[Start of Attachment]
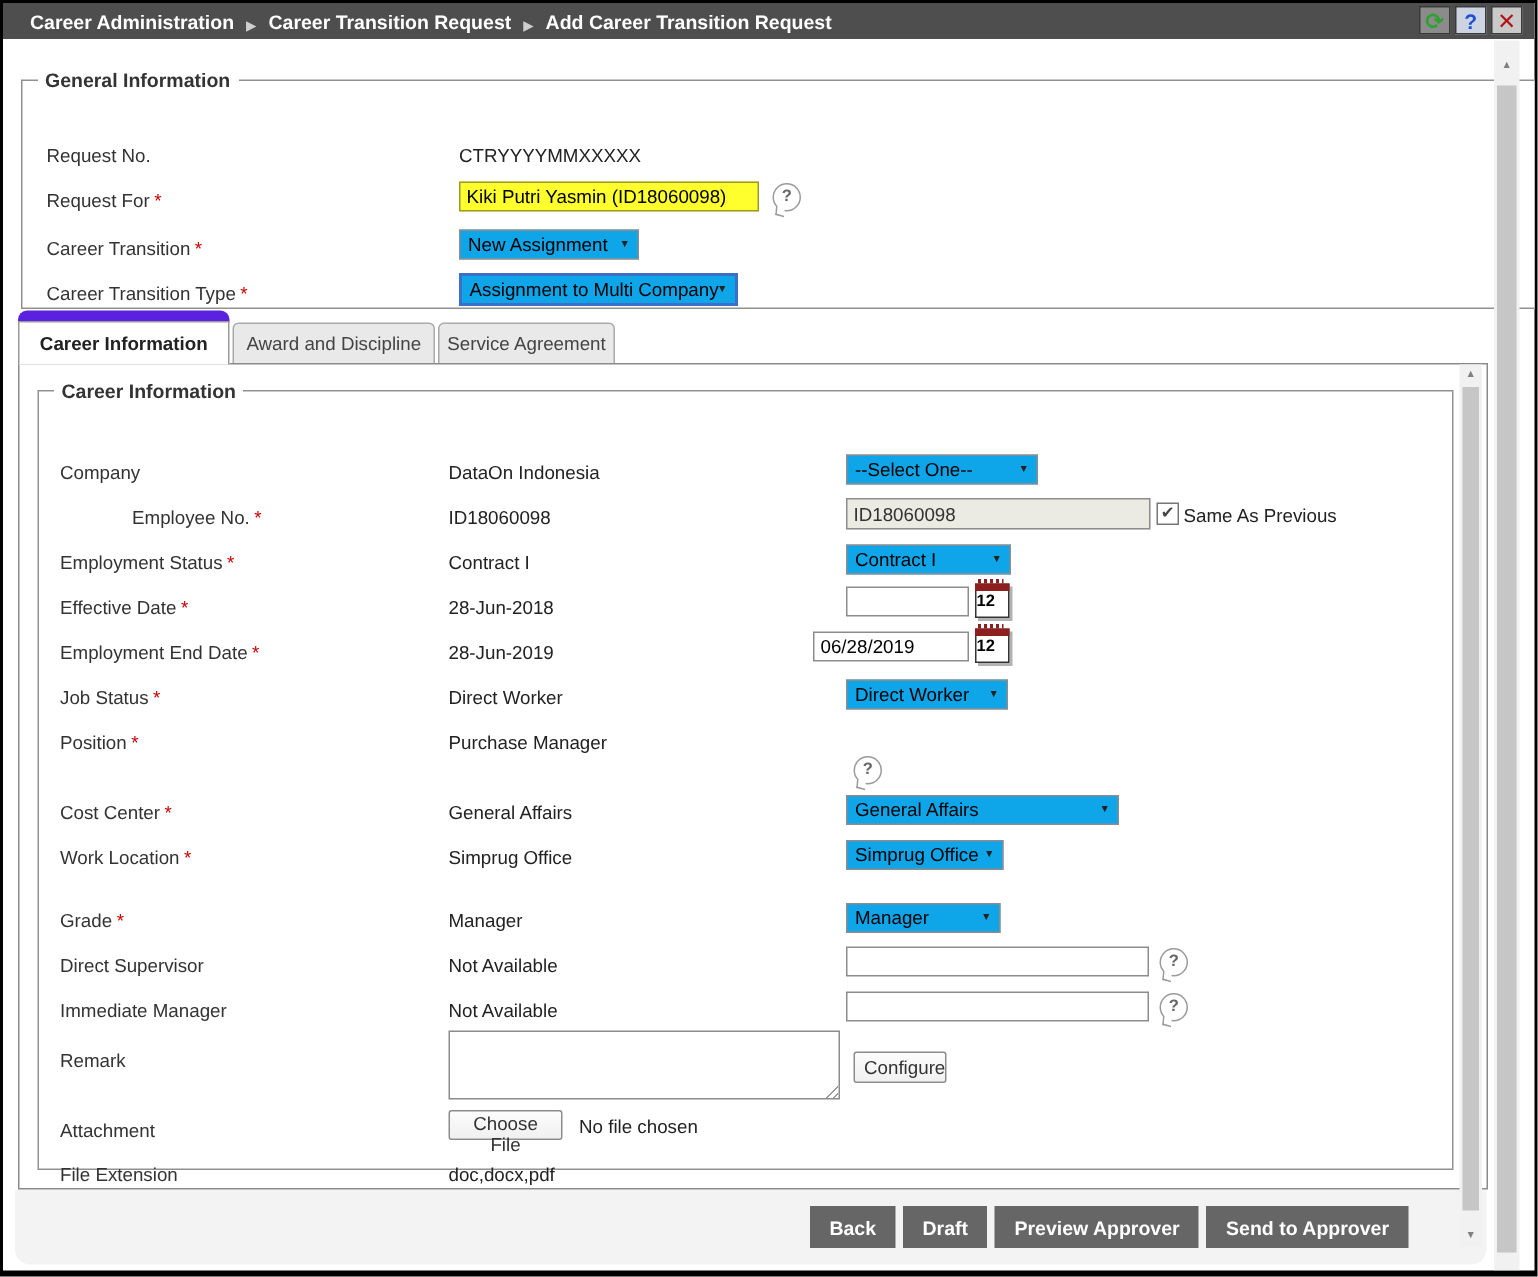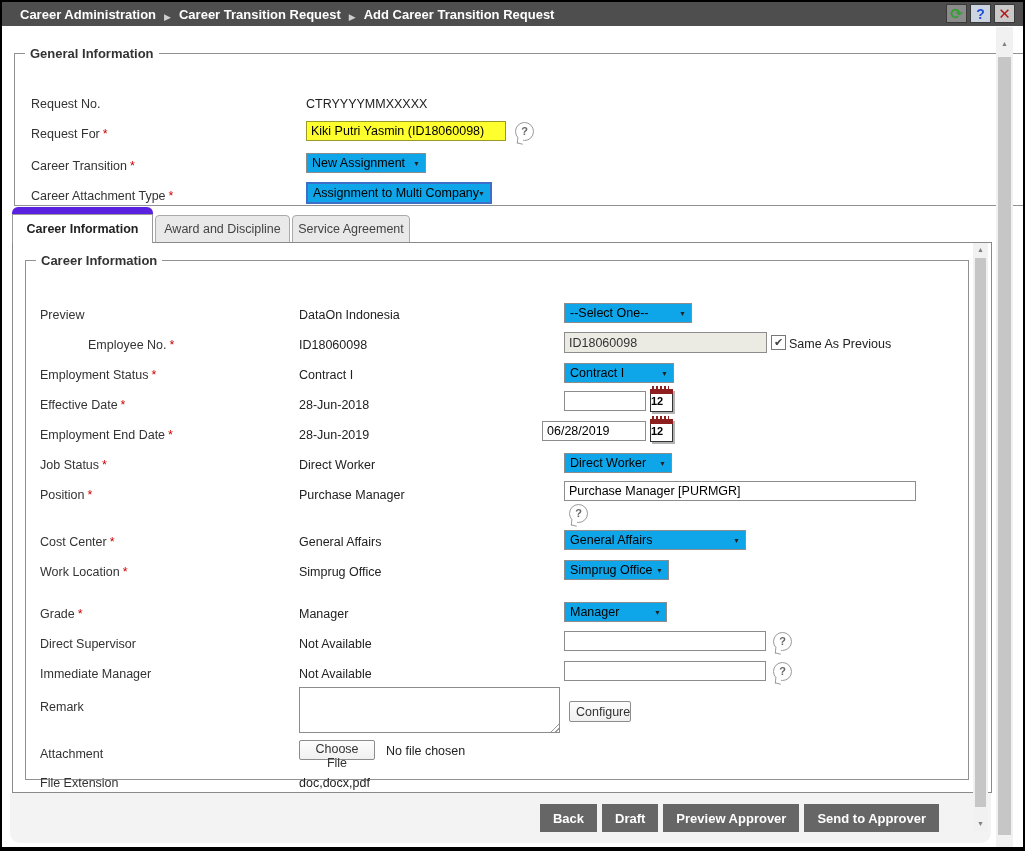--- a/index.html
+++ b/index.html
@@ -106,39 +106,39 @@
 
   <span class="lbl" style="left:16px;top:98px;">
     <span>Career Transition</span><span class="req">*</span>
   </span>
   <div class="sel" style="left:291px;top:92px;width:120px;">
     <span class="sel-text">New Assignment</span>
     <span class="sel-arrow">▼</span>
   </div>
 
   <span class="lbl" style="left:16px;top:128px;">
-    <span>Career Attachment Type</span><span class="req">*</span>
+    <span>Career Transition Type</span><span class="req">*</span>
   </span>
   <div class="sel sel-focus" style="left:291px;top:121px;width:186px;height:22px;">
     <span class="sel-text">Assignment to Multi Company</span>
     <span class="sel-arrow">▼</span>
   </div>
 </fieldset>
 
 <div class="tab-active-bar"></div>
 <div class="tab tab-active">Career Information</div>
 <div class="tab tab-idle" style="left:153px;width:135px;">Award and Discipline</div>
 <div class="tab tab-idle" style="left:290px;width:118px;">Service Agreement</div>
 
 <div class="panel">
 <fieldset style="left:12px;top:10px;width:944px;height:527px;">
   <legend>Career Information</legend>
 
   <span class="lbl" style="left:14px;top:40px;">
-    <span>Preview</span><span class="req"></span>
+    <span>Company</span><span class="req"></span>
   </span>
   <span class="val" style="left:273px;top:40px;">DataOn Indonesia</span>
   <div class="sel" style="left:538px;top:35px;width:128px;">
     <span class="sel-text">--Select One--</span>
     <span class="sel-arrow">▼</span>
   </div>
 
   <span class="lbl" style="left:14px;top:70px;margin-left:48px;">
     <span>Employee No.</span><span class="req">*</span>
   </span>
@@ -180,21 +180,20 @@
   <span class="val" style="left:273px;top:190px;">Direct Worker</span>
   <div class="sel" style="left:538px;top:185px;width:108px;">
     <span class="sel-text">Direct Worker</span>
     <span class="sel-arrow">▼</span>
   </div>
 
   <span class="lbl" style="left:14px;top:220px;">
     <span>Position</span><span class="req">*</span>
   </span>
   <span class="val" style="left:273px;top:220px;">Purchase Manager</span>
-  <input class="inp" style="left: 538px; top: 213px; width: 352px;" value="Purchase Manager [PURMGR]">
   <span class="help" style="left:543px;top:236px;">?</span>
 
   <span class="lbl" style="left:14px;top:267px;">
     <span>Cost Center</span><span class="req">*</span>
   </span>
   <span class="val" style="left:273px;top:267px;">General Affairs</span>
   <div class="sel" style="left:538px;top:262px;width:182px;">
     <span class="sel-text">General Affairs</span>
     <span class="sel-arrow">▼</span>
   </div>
[End of Attachment]
**Exercise aim:** If a line in the records includes the string "Company", copy it.

**Solution:**
     <span class="sel-text">Assignment to Multi Company</span>
+    <span>Company</span><span class="req"></span>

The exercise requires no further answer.